◆ **PROBLEM DESCRIPTION**:
For the records below, output every line from the one holding "Permits surrendered, 2018: none -> 4" through the final line, unaltered, and no other lines.

***** RECORDED DATA

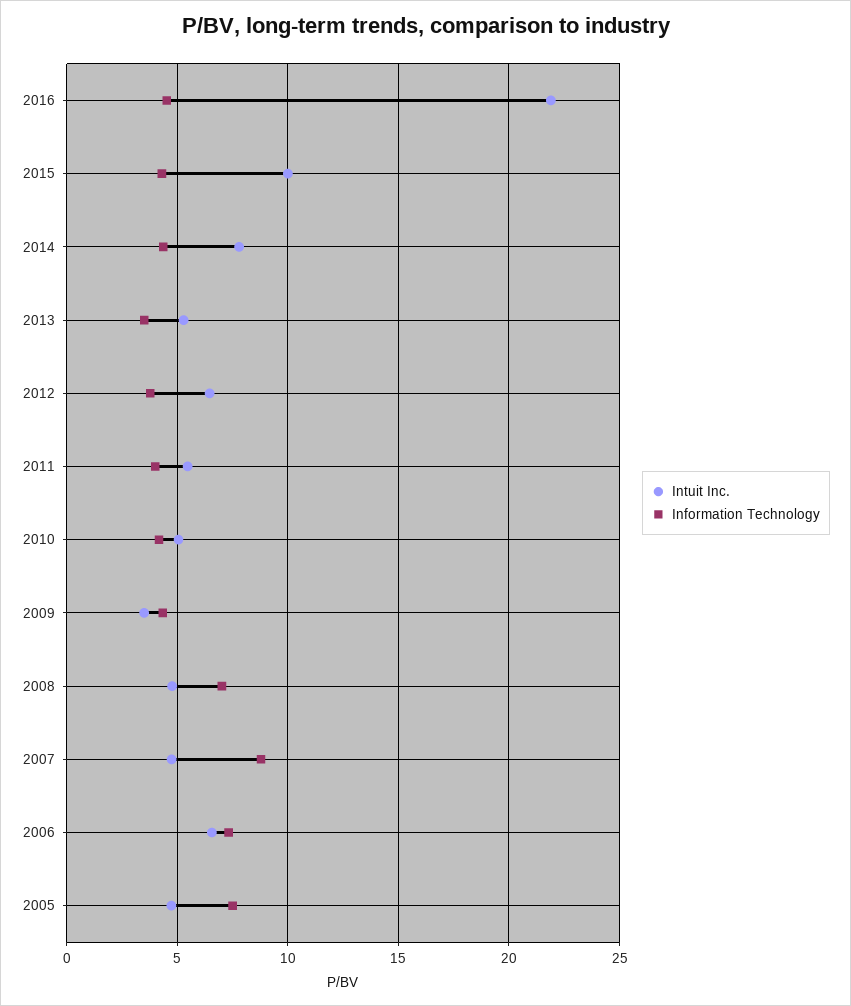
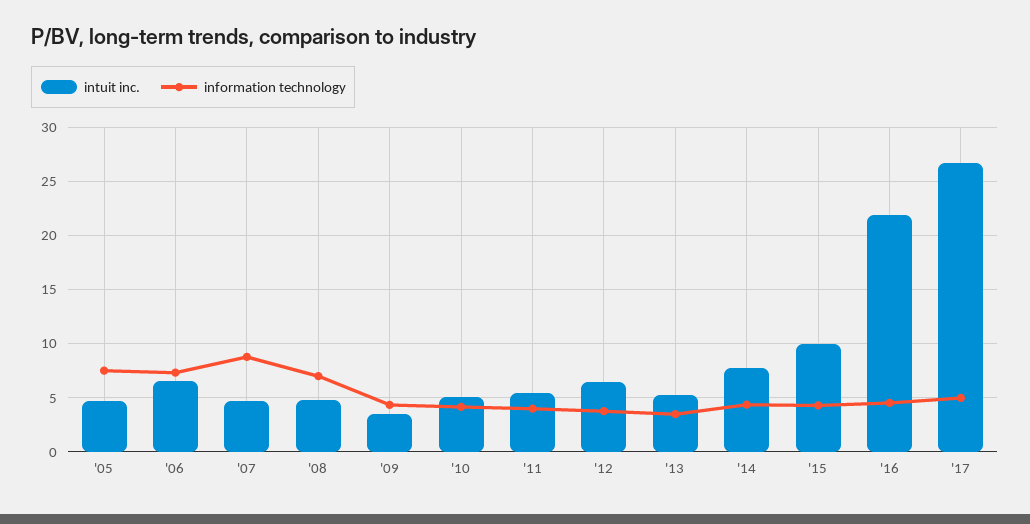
Intuit Inc., '17: none -> 27
Information Technology, '17: none -> 5

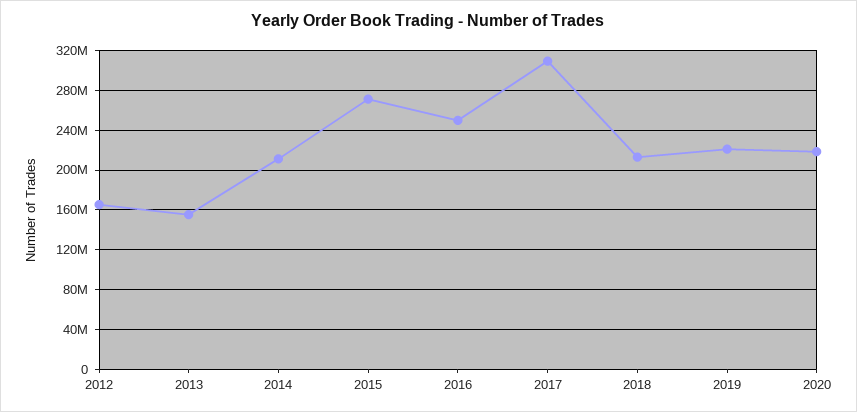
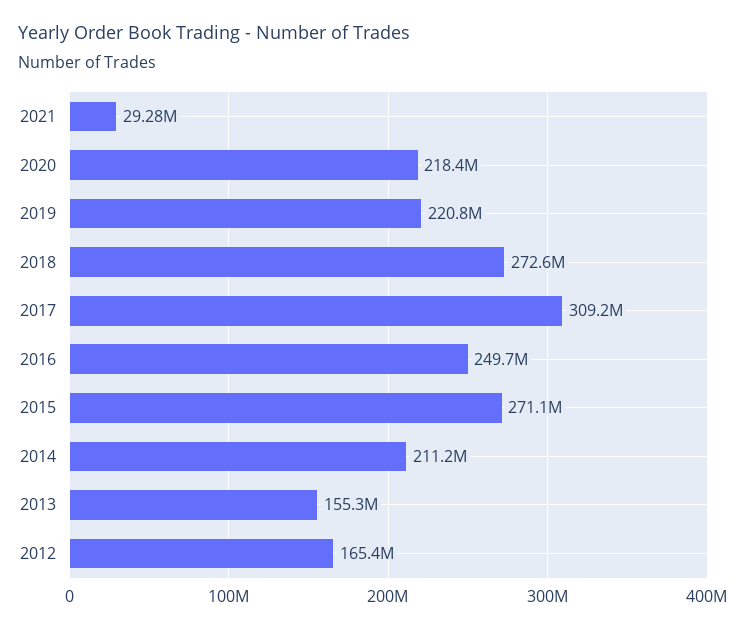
2018: 210000000 -> 272600000
2021: none -> 29280000

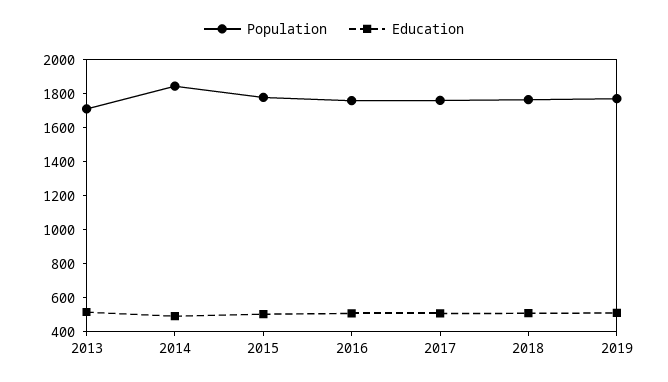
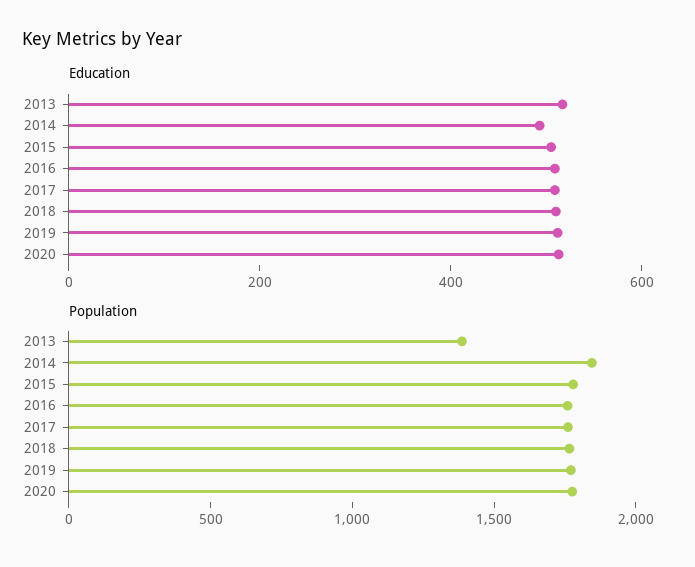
Population, 2013: 1700 -> 1400
Education, 2020: none -> 500
Population, 2020: none -> 1800

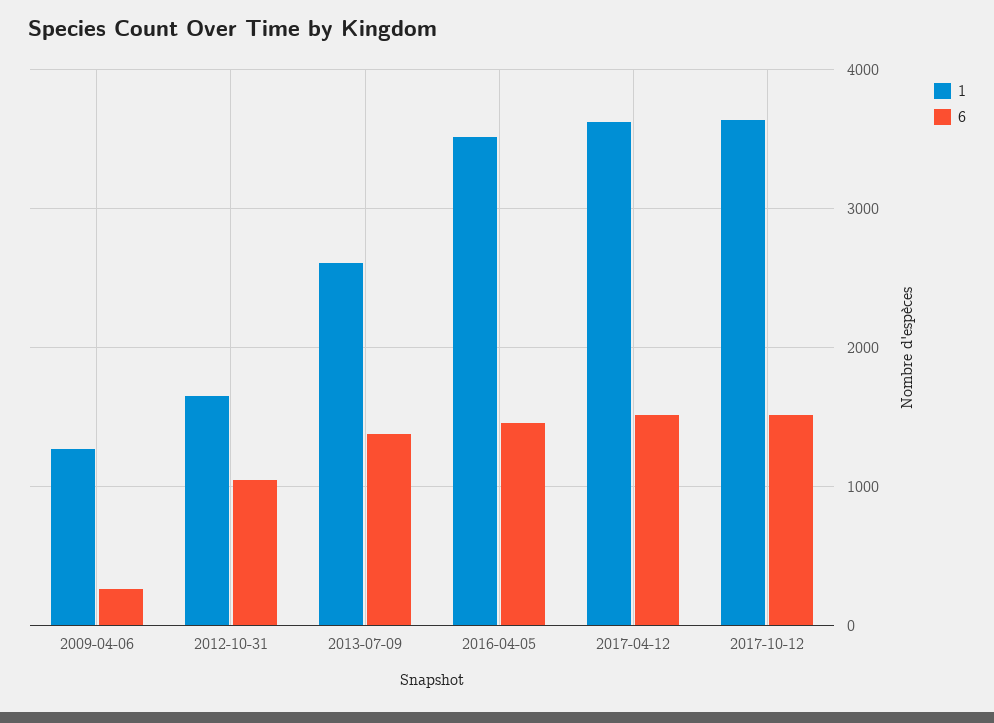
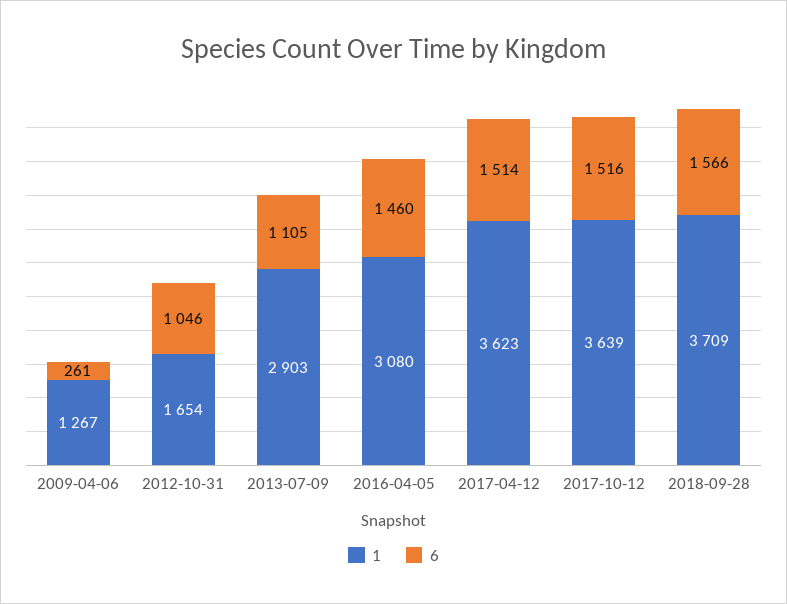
1, 2013-07-09: 2600 -> 2903
6, 2013-07-09: 1400 -> 1105
1, 2016-04-05: 3500 -> 3080
1, 2018-09-28: none -> 3709
6, 2018-09-28: none -> 1566

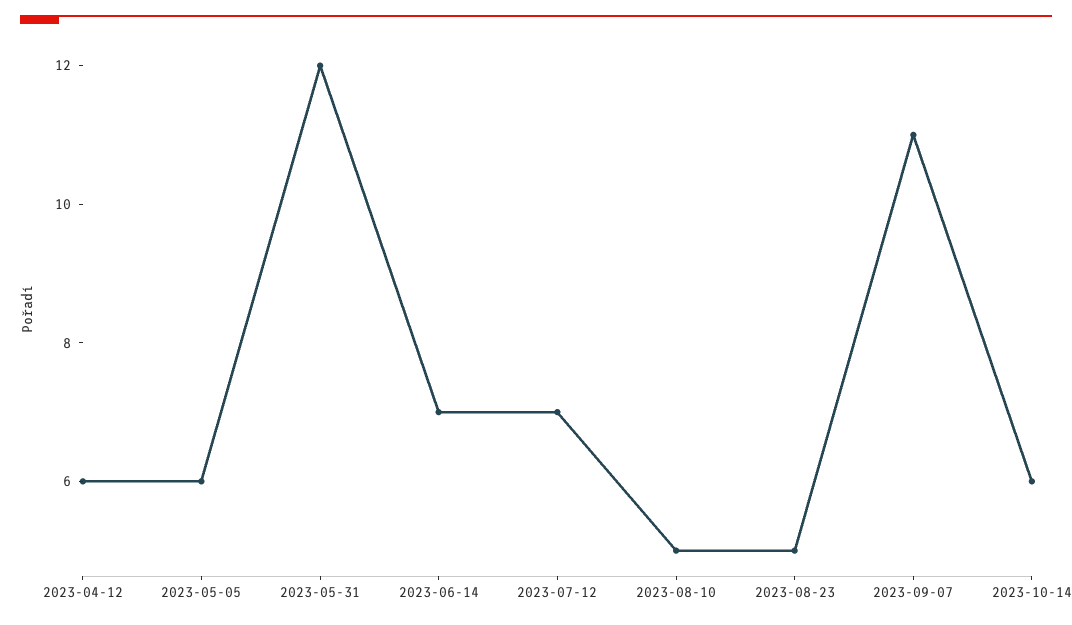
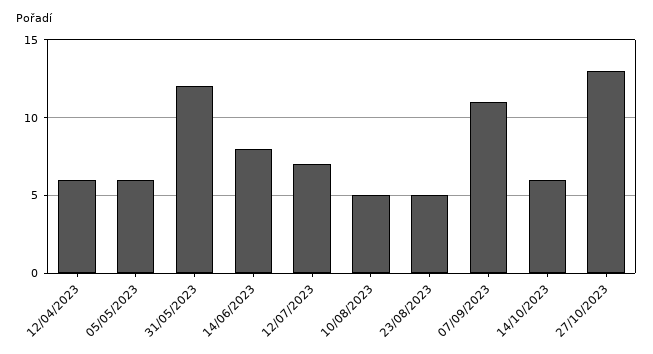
2023-06-14: 7 -> 8
27/10/2023: none -> 13

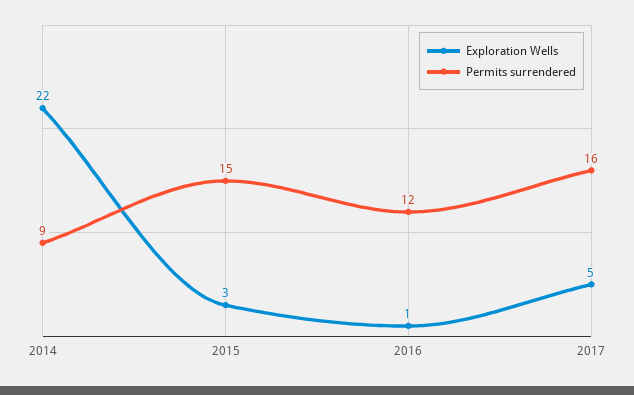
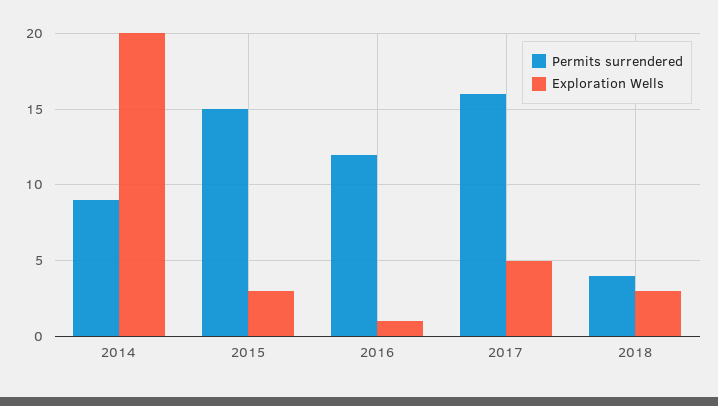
Exploration Wells, 2014: 22 -> 20
Permits surrendered, 2018: none -> 4
Exploration Wells, 2018: none -> 3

**********

◆ **SOLUTION TO THIS PROBLEM**:
Permits surrendered, 2018: none -> 4
Exploration Wells, 2018: none -> 3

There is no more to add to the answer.